O presidente da comissão, deputado estadual Jaci Amanajás (PROS/AP), disse que a medida visa ouvir os diretores das três hidrelétricas (Coracy Nunes, Ferreira Gomes Energia e Cachoeira Caldeirão), visando buscar respostas precisas sobre as causas da enchente na sede do município e planejar o atendimento médico as famílias atingidas pela enchente.
As primeiras informações sobre a causa da enchente, segundo relatos dos moradores, teria sido em função do rompimento da barragem na hidrelétrica Cachoeira Caldeirão, construída na zona rural de Ferreira Gomes.
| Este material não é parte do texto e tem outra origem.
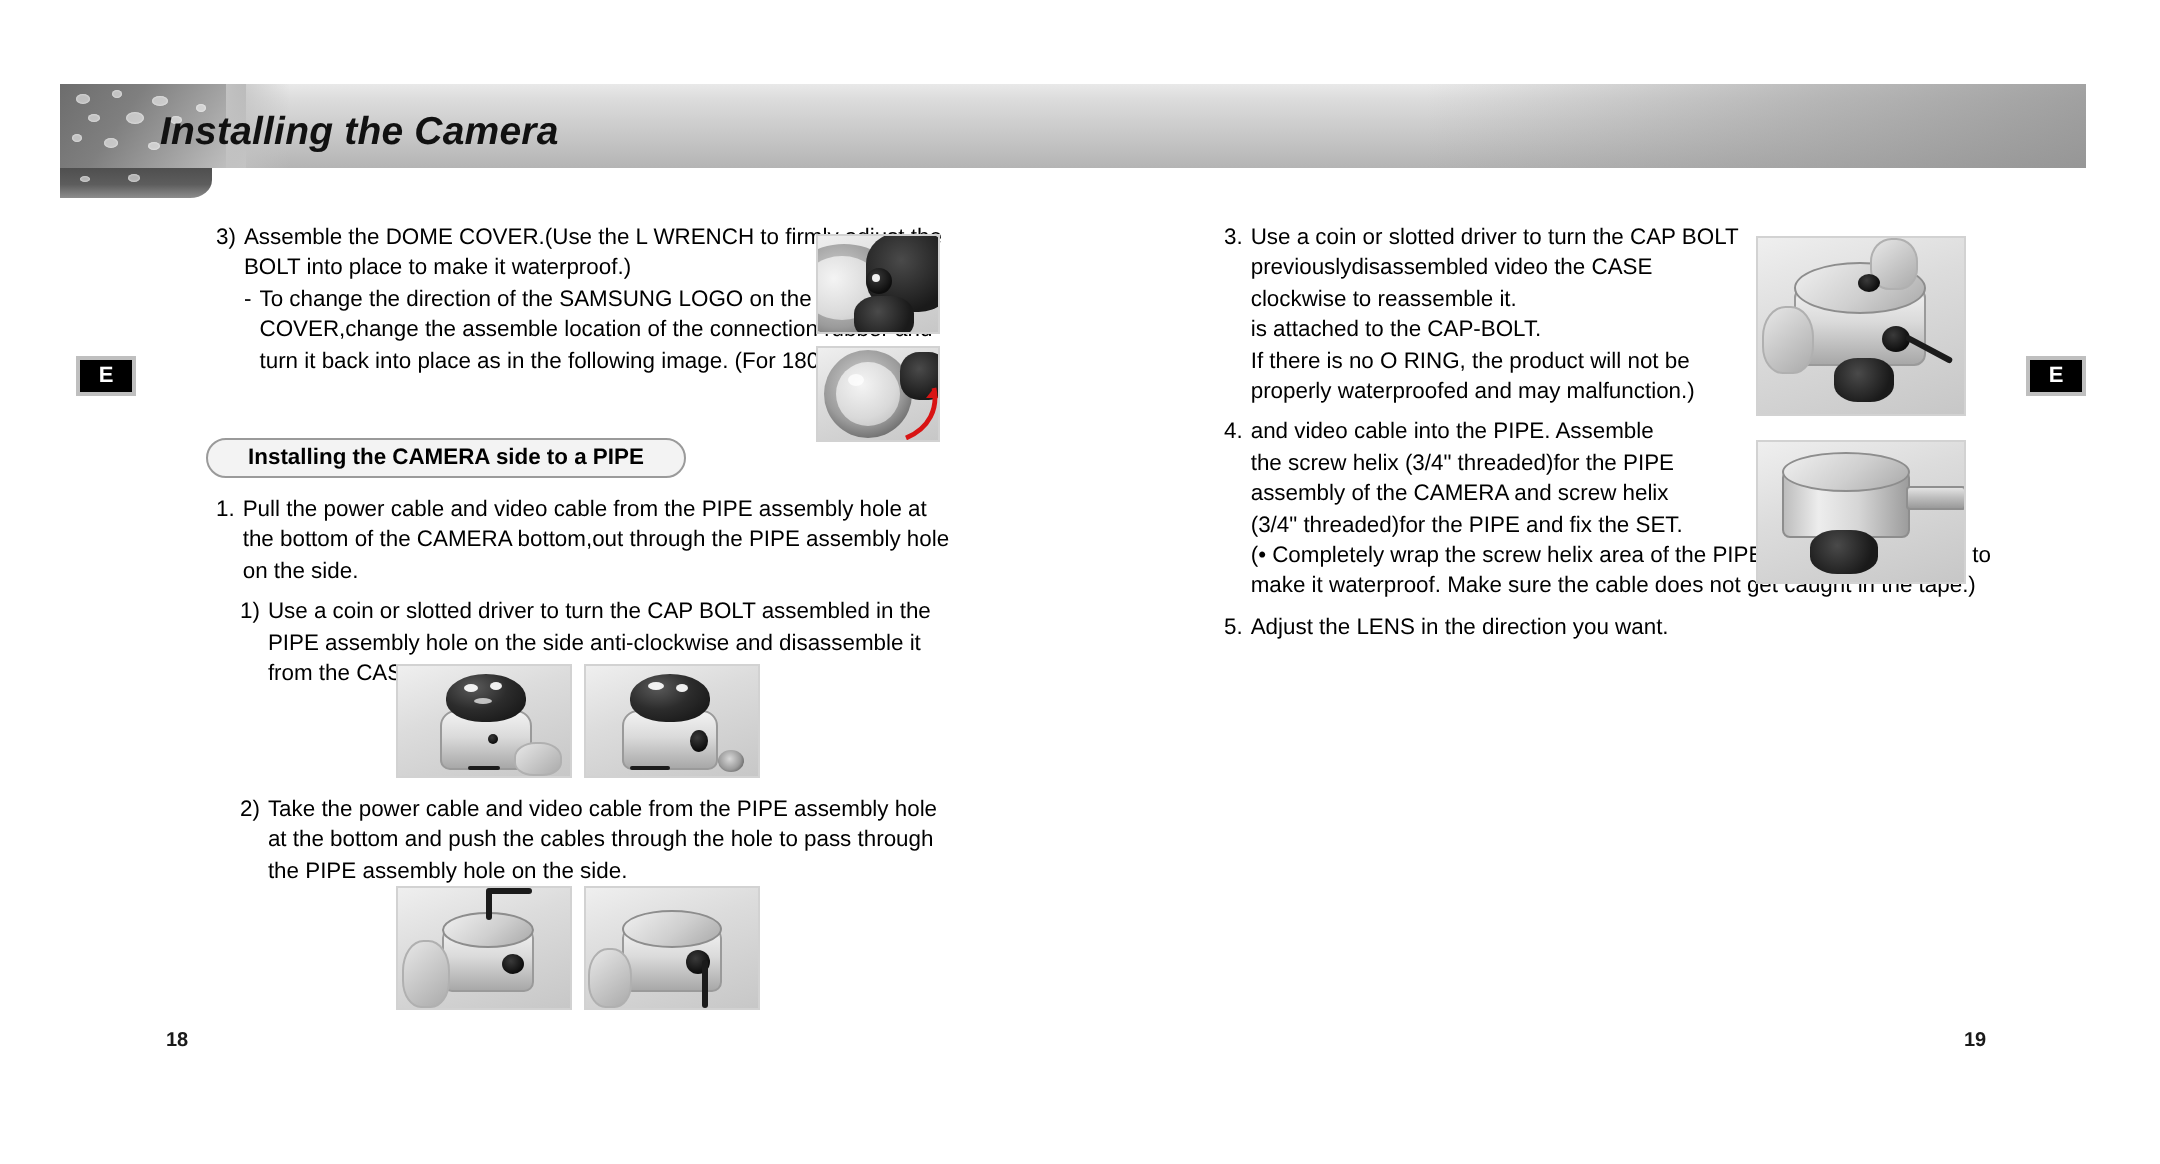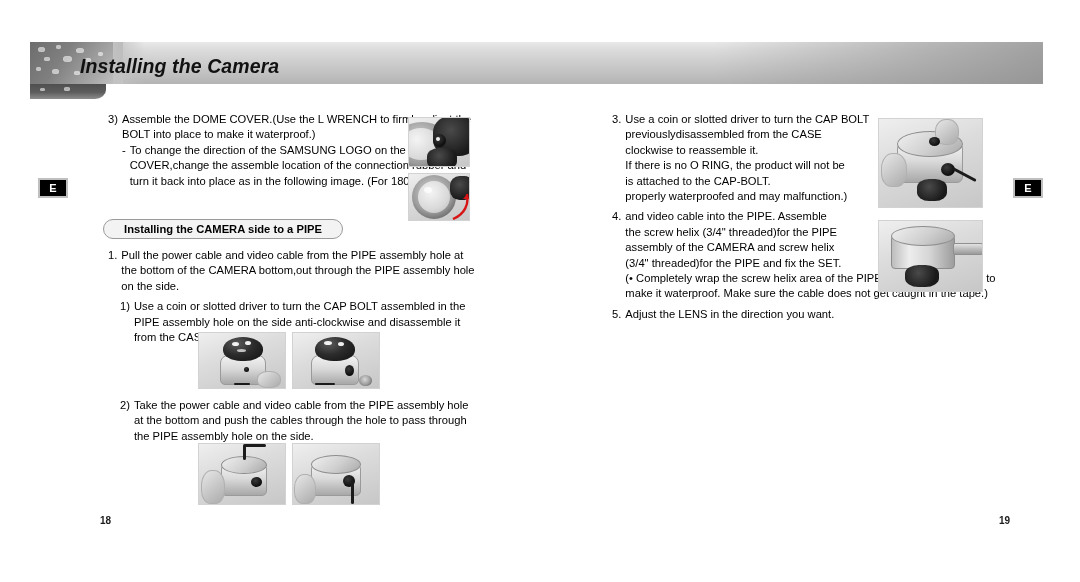--- a/index.html
+++ b/index.html
@@ -307,7 +307,7 @@
     <span class="marker">3.</span>
     <div class="ptext" style="padding-left:4px;">
       <div>Use a coin or slotted driver to turn the CAP BOLT</div>
-      <div>previouslydisassembled from the CASE</div>
+      <div>previouslydisassembled video the CASE</div>
       <div>clockwise to reassemble it.</div>
       <div>If there is no O RING, the product will not be</div>
       <div>is attached to the CAP-BOLT.</div>

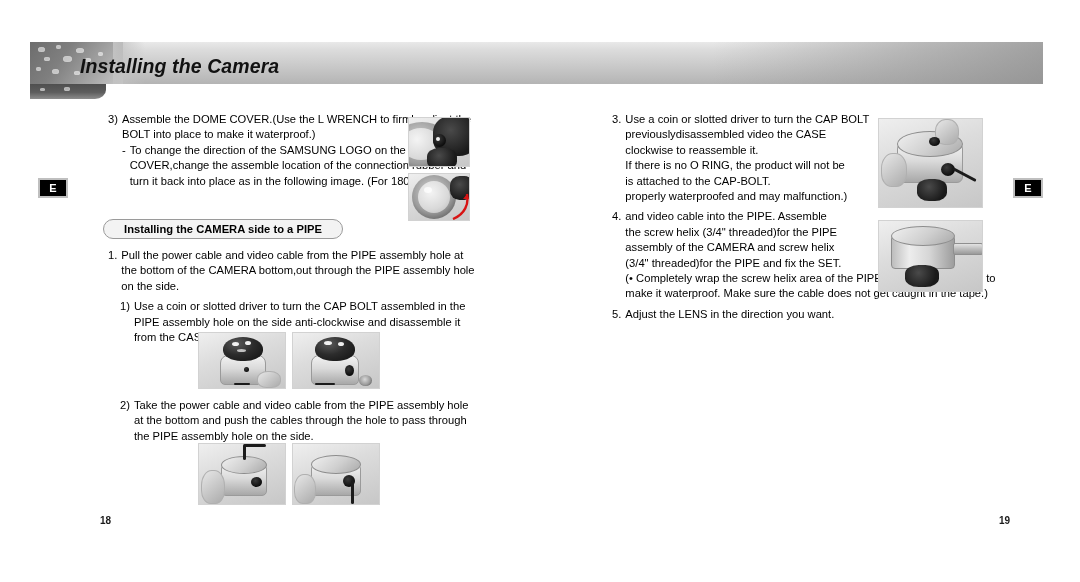--- a/index.html
+++ b/index.html
@@ -309,8 +309,8 @@
       <div>Use a coin or slotted driver to turn the CAP BOLT</div>
       <div>previouslydisassembled video the CASE</div>
       <div>clockwise to reassemble it.</div>
+      <div>is attached to the CAP-BOLT.</div>
       <div>If there is no O RING, the product will not be</div>
-      <div>is attached to the CAP-BOLT.</div>
       <div>properly waterproofed and may malfunction.)</div>
     </div>
   </div>

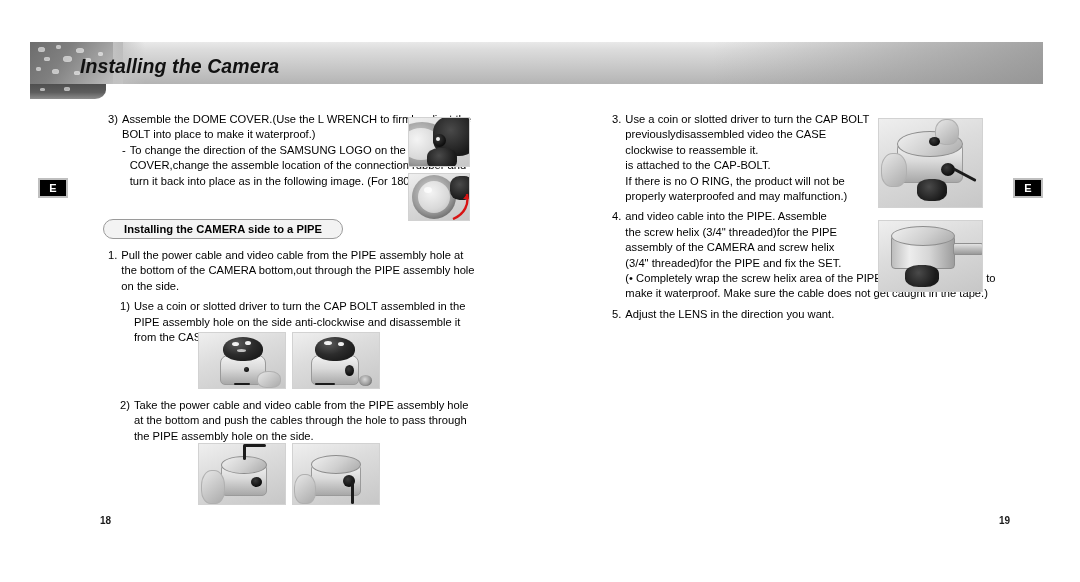--- a/index.html
+++ b/index.html
@@ -228,7 +228,6 @@
     font-size: 10px;
     font-weight: bold;
     color: #1a1a1a;
-    margin-left: 17px;
   }
   .pn-left  { left: 83px;  top: 515px; }
   .pn-right { left: 982px; top: 515px; }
Em nota, a empresa disse que, por conta da cheia do Rio Araguari, foi necessário abrir a ensecadeira (tipo de proteção destinada a facilitar projetos de construção em áreas normalmente submersas) para permitir a passagem das águas do rio, visando garantir a segurança das estruturas e comunidades ribeirinhas.
No entanto, as autoridades e os moradores não foram avisados antecipadamente dessa medida, o que teria provocado prejuízos inesperados à população e à cidade em geral.
O problema poderia ter tomado proporções maiores, caso a empresa Ferreira Gomes Energia, que ficam às margens do Araguari, na sede do município, não abrisse suas comportas para dar vasão à água represada, em função também das fortes chuvas no local e após liberação do volume represado pela Cachoeira Caldeirão. Do contrário, dizem os parlamentares, o município de Ferreira Gomes correria o risco de fica submerso, de desaparecer do mapa.